Parabéns por continuar espiritualista nestes tempos de inconformismos e revoltas. Ser espiritualista é aquele que acredita que nele nem tudo é matéria, o que, de modo algum, implica na crença das manifestações dos Espíritos. O que você está buscando é se espiritualizar mais, fortalecer o seus campo de interesse na transcendência, vivendo num mundo sem a ele prender-se, nem para ele ser exclusiva. 

Para espiritualizar-se mais, creio que o melhor caminho é o erradicar suas atuais angústias existenciais que a estão incomodando muito, provocando uma “desespiritualização cumulativa”, creio que por ausência de leituras que fortaleçam sua natureza cognitiva. Indico-lhe algumas leituras, para mim interconectadas por derradeiro, que muito ampliarão sua enxergância na área das Ciências Humanas, favorecendo seu fortalecimento técnico-científico na área da Informática, sua graduação futura. 

Entretanto, para favorecer um caminhar seu mais resoluto e resiliente para os amanhãs que já chegaram, encareceria preliminarmente uma boa varredura das suas angústias, medos, culpas, entre os desconfortos existenciais que estão tumultuando seus sonhos e prazeres cotidianos, lúdicos e lúbricos, através de páginas que ratificam o dizer de Carl Jung: “Aquele que olha para dentro, desperta.” O livro chama-se Talvez você deva conversar com alguém: uma terapeuta, o terapeuta dela e a vida de todos nós, Lori Gottlieb, São Paulo, Vestígio, 2021, 446 p. A autora tem um estilo delicioso, levíssimo, altamente reflexivo e provocador, sincero e cativante, próprio de quem busca conhecer melhor a condição humana. Ela escreve semanalmente no New York Times e seu livro, no Brasil, já vai  na 6ª. reimpressão. Adquira um exemplar para consumo próprio, lendo, relendo e rabiscando sem dó nem piedade. As páginas do livro servindo-lhe de espelho.

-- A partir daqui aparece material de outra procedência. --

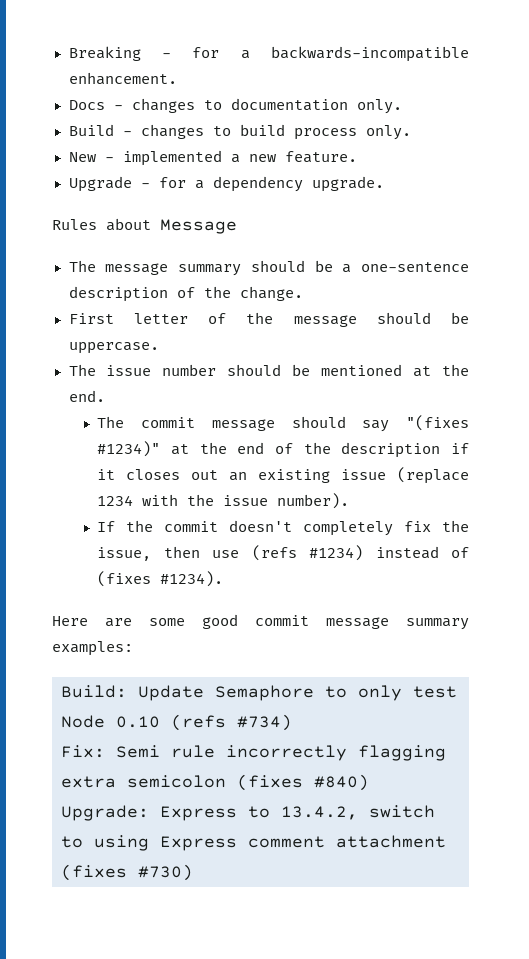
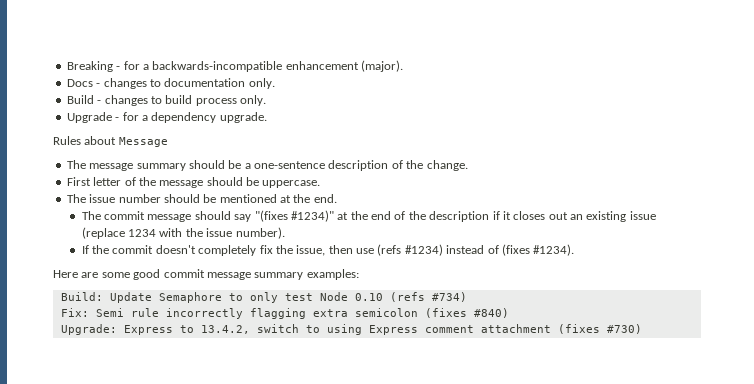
[68,72,177,85] enhancement. -> [285,60,403,72] enhancement (major).
[68,150,357,166] // New - implemented a new feature. -> (266, 100) none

Um segundo livro muito favoreceria sua caminhada: Nietzsche hoje: sobre os desafios da vida cotidiana, Viviane Mosé, Petrópolis RJ, Vozes, 2018, 154 p. A autora, brasileira capixaba, é psicóloga e psicanalista, mestra e doutora em Filosofia. Sem erudições cavilosas, a autora nos aponta os impasses que vivemos nesta complexa conjuntura civilizatória. Ela nos mostra como algumas pessoas possuem imaturidades múltiplas, inclusive políticas, sempre opondo os bons contra os maus, como se fôssemos sempre ótimos.

Por fim, para não comprometer suas atividades discentes, familiares, profissionais e namoricais, permito-me recomendar a leitura de um livro que está me comovendo muito, estando eu na sua metade: Humanidade: uma história otimista do homem, Rutger Bregman, São Paulo, Planeta, 2021, 464 p. Um livro que desmorona a visão cínica dos negativistas que afirmam que os seres humanos são mesquinhos e egoístas. O autor, historiador e autor de cinco outros livros, é considerado um dos mais aclamados pensadores europeus. A partir de uma argumentação revolucionária e convincente, ele mostra que uma humanidade generosa e solidária não é mais uma simples hipótese, mas uma realidade amplamente comprovável. Leitura obrigatória e inspiradora para quem busca reconforto diante das situações pandêmicas, onde incultos e insanos mentais se postam como salvadores da pátria, inimigos das pesquisas  científicas e fomentadores de ódios nada civilizatórios.  

Não tenha pressa em ler as páginas acima. E lembre-se sempre da advertência de quem nasceu  cega, surda e muda, tonando-se mundialmente notável, Hellen Keller: “A única coisa pior do que ser cego, é enxergar mas não ter visão.”

Disponha sempre deste tio que se sente permanentemente inconcluso.